[[ Exercise data, beginning ]]
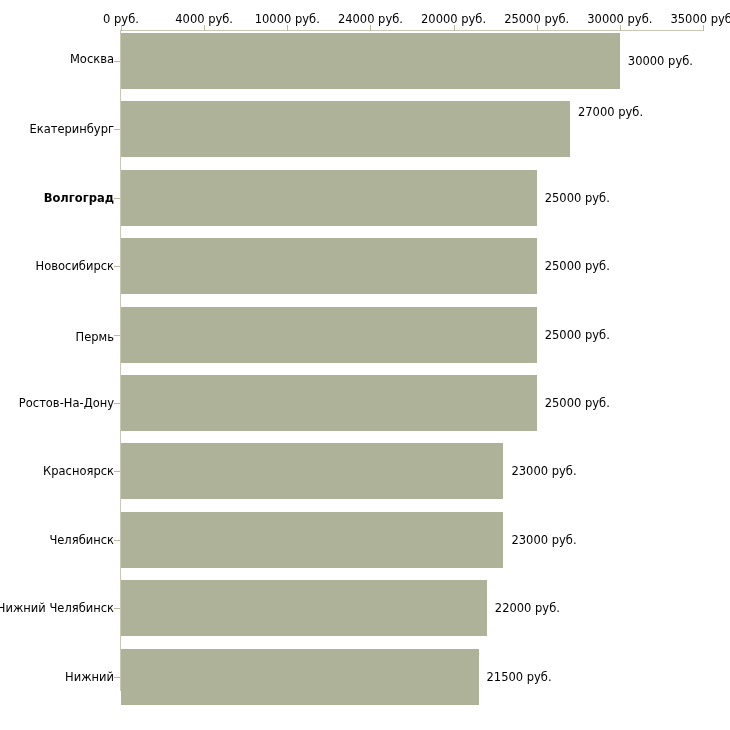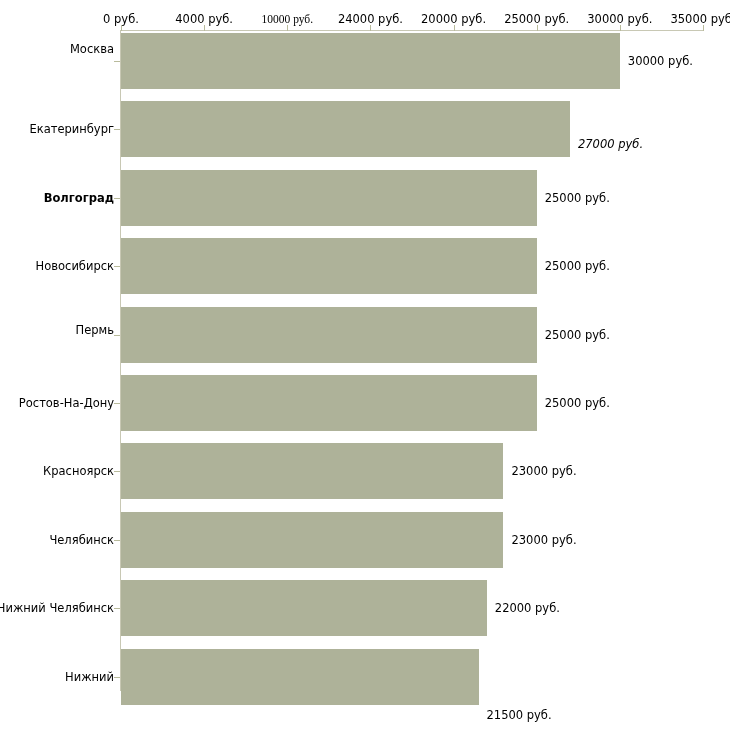"10000 руб." div.cls-axis-label { font-family: Liberation Serif, serif -> none }
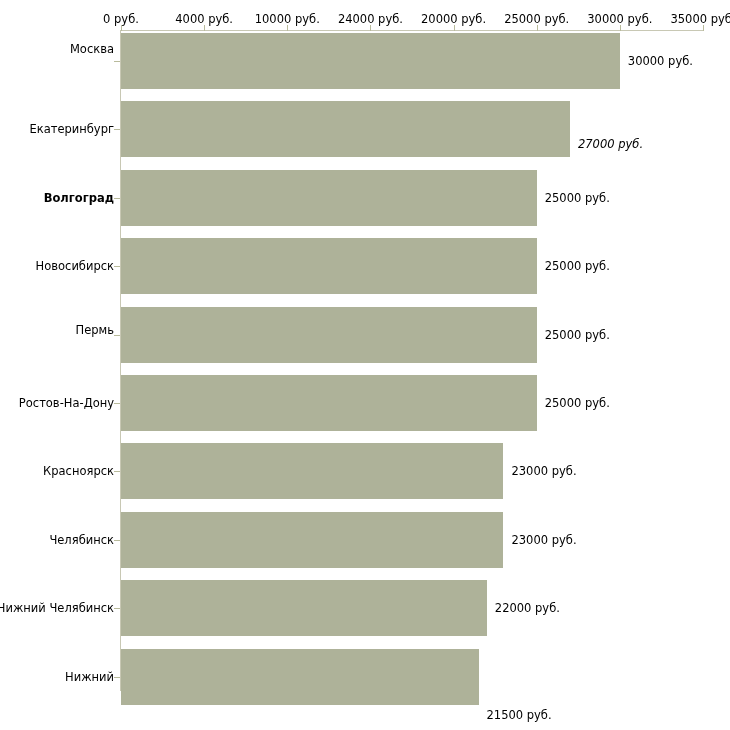"Москва" div.cat-label { top: 42px -> 52px }
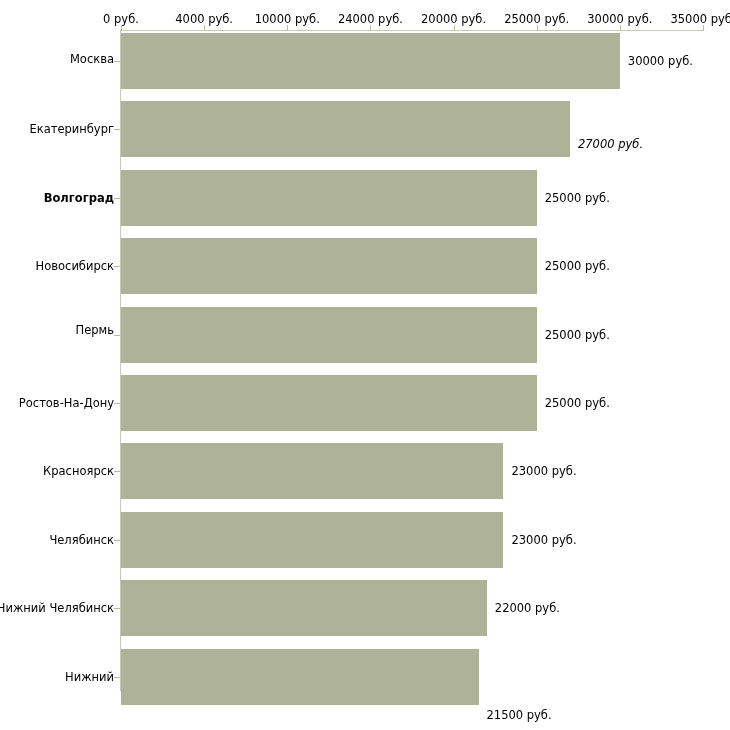"27000 руб." div.value-label { font-style: italic -> none; top: 137px -> 105px }
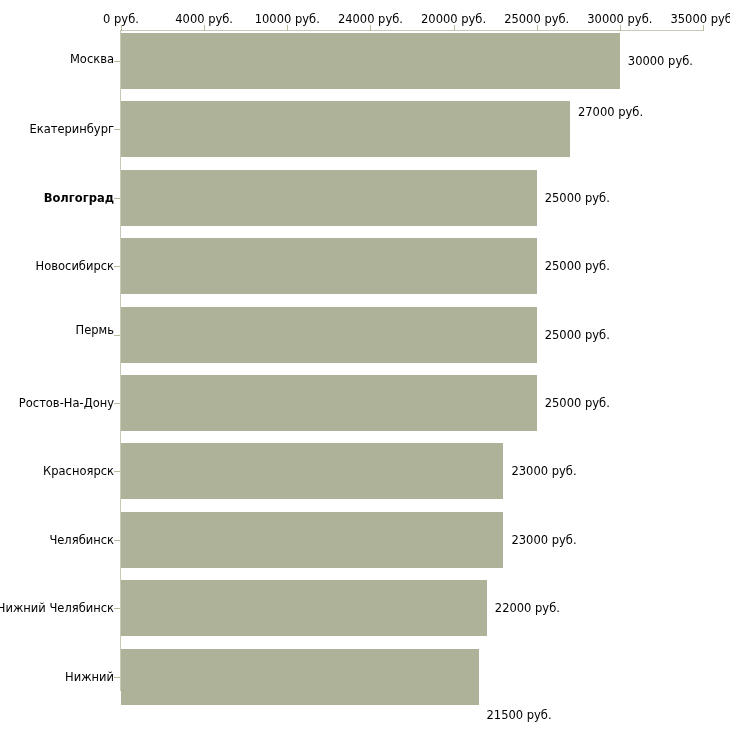"Пермь" div.cat-label { top: 323px -> 330px }
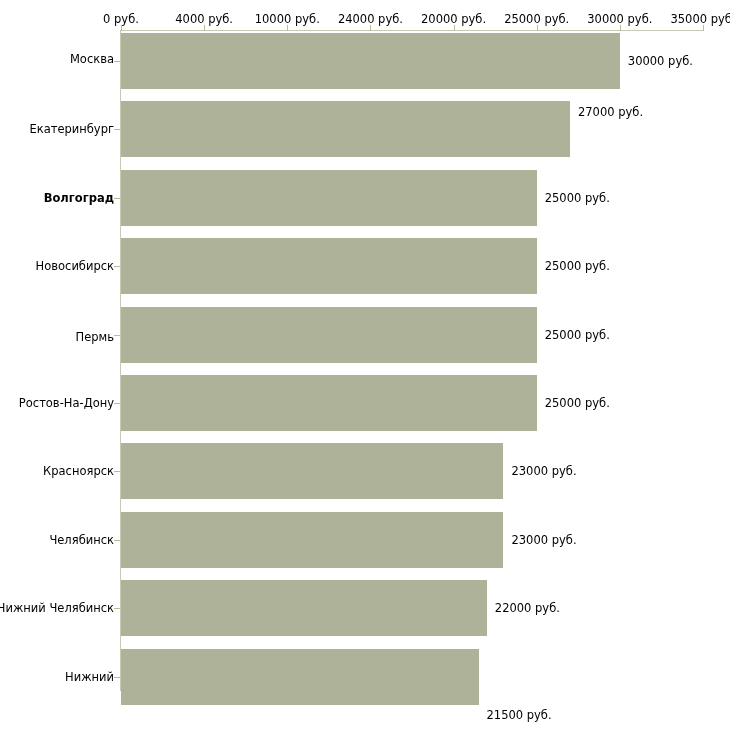"21500 руб." div.value-label { margin-top: 38px -> none }
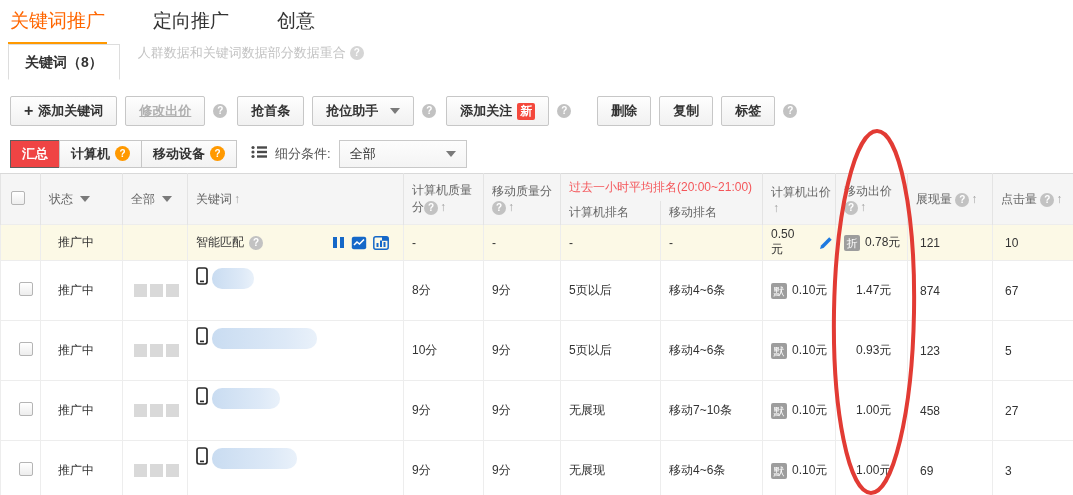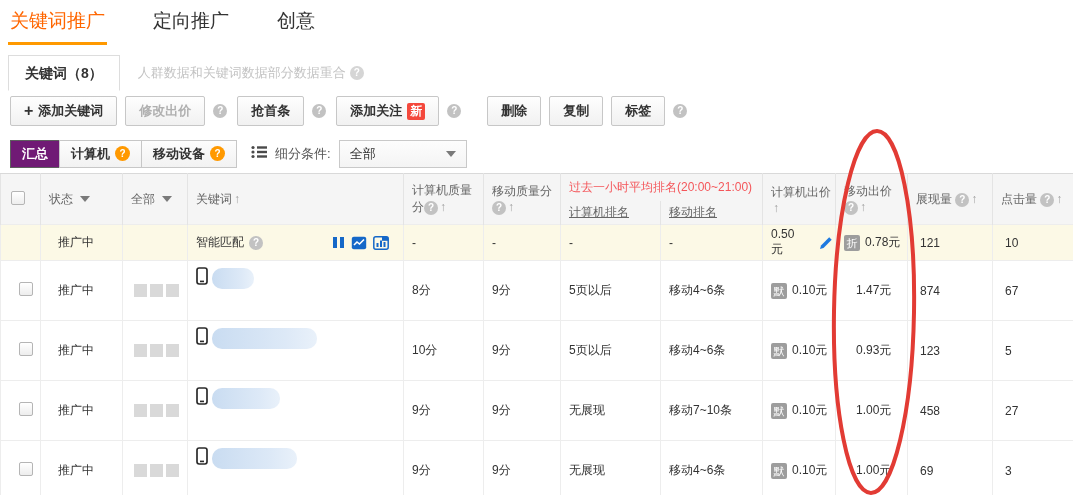"关键词（8）" .subtabs { align-items: center -> flex-start; top: 54px -> 44px }
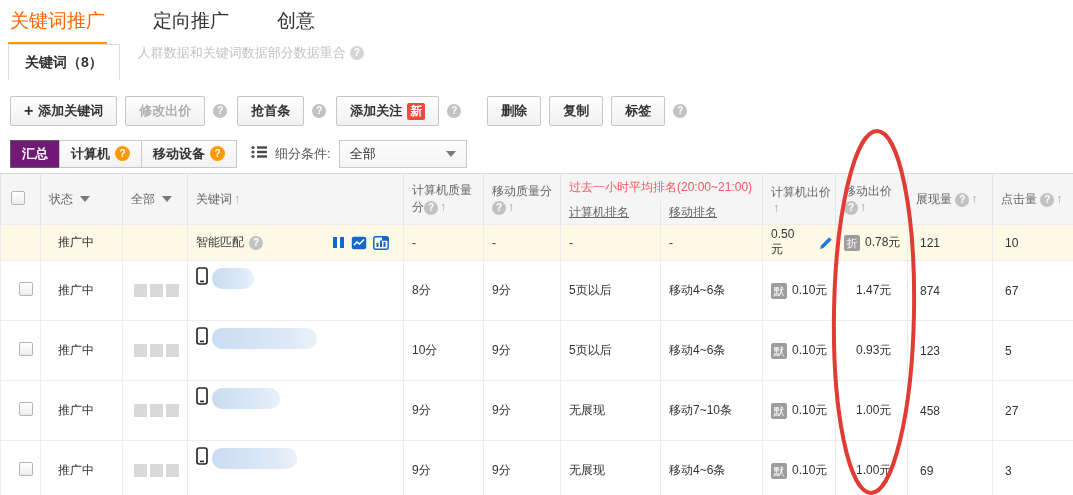"修改出价" .btn.disabled { text-decoration: none -> underline }
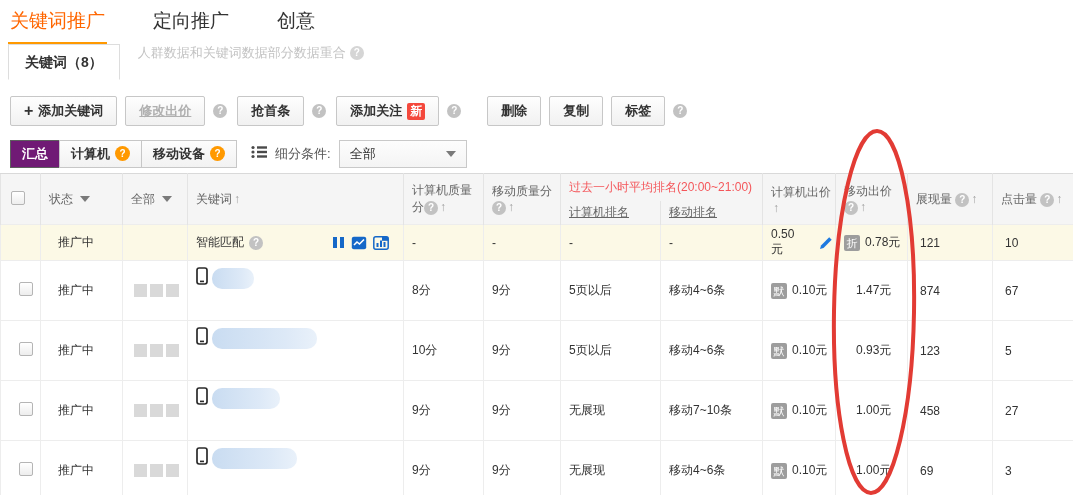"抢位助手" div.btn { html: none -> <div> <span>抢位助手</span> <span></span> </div> }
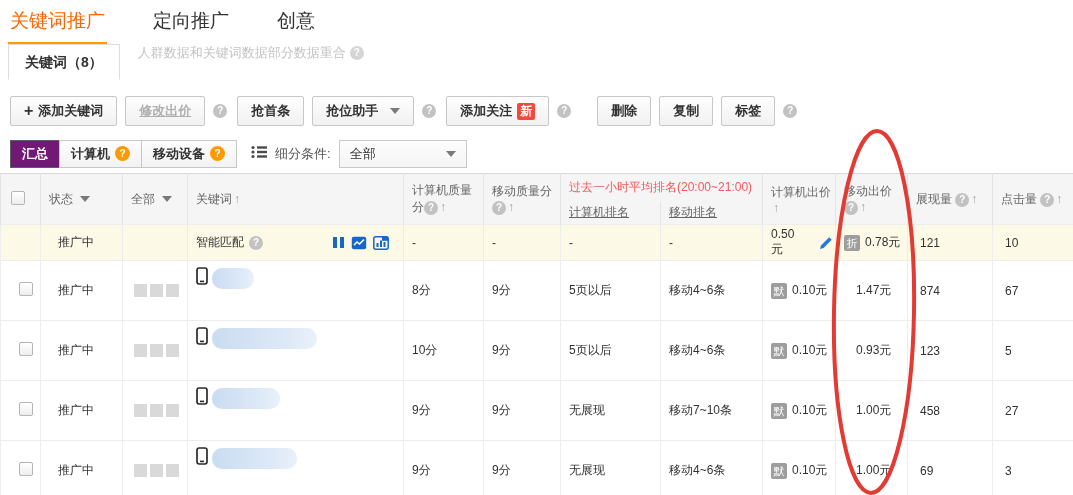"汇总" .seg.active { background: #701a75 -> #ef4444 }
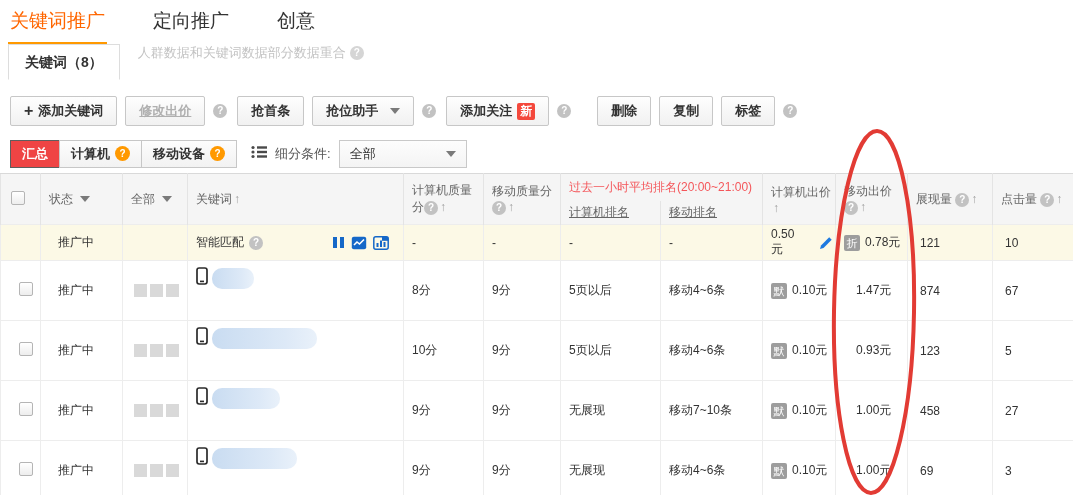"计算机排名" .g .sub-h { text-decoration: underline -> none }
[[ Exercise data, end ]]
**Activity:**
Retype exactly the lines from the line containing "align-items: center ->" through the end of the entries above, including both ends, and leave every picture out.

**Exercise output:**
"关键词（8）" .subtabs { align-items: center -> flex-start; top: 54px -> 44px }
"修改出价" .btn.disabled { text-decoration: none -> underline }
"抢位助手" div.btn { html: none -> <div> <span>抢位助手</span> <span></span> </div> }
"汇总" .seg.active { background: #701a75 -> #ef4444 }
"计算机排名" .g .sub-h { text-decoration: underline -> none }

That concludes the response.